*** Opening Listed records ***

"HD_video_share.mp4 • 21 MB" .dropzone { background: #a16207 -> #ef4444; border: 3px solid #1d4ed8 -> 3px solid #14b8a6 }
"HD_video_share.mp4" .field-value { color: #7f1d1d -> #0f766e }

*** Closing Listed records ***
*** Opening Listed records ***

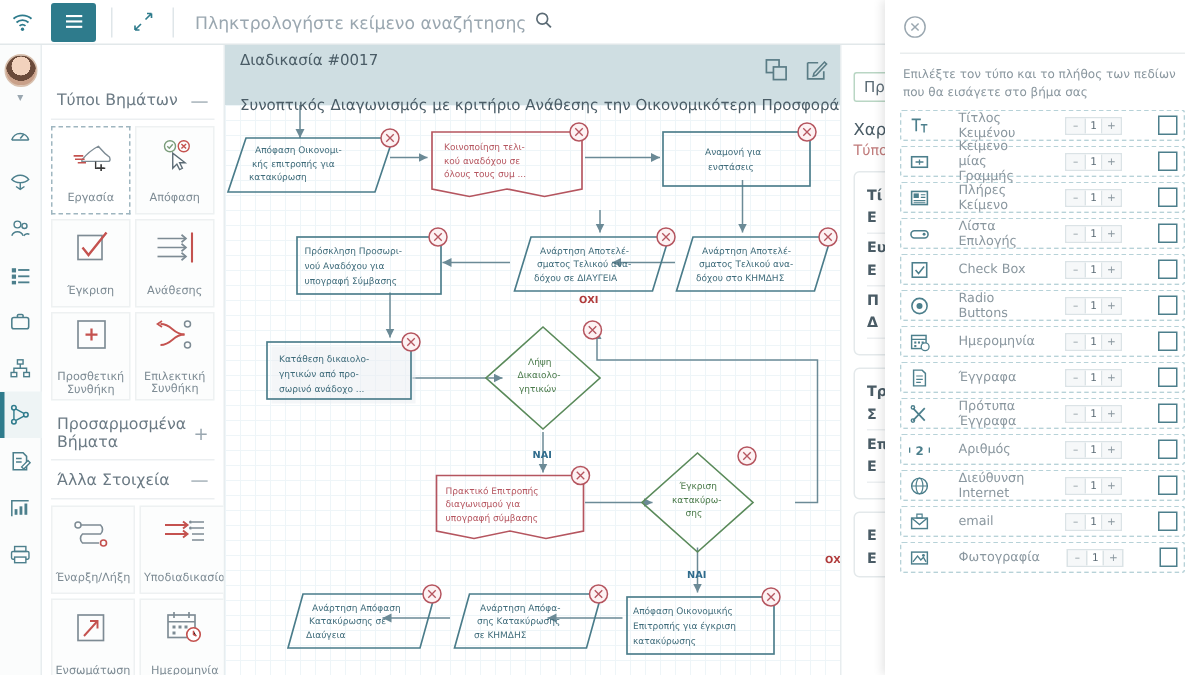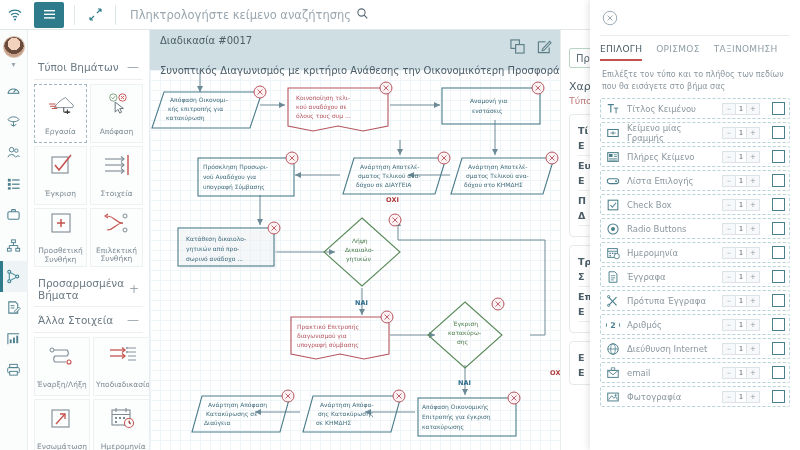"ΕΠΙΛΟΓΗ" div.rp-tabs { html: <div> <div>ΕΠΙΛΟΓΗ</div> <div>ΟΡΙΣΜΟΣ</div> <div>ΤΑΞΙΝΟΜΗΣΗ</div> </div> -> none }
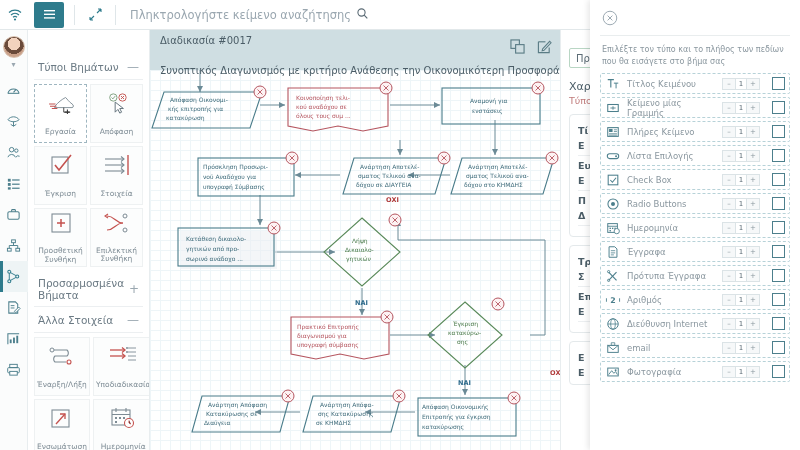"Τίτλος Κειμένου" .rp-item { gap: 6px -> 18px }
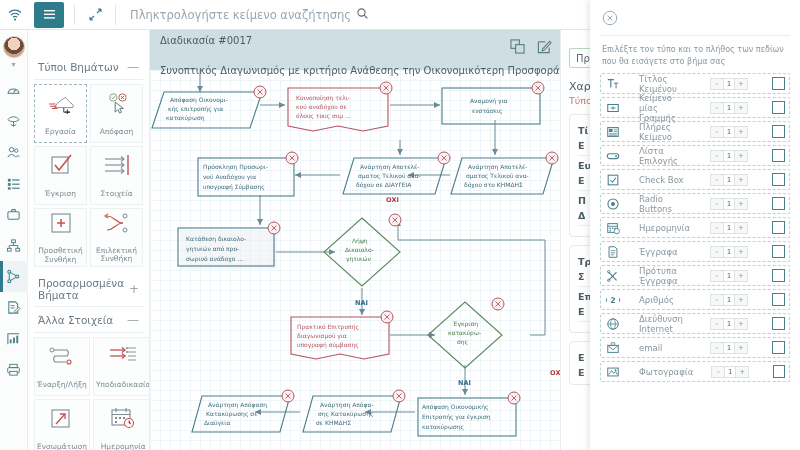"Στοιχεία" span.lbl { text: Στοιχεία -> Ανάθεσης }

*** Closing Listed records ***

Print again the lines of the entries above that fall between the line holding "background: #a16207 ->" and the line holding "color: #7f1d1d ->", inclusive, exactly as they stand.

"HD_video_share.mp4 • 21 MB" .dropzone { background: #a16207 -> #ef4444; border: 3px solid #1d4ed8 -> 3px solid #14b8a6 }
"HD_video_share.mp4" .field-value { color: #7f1d1d -> #0f766e }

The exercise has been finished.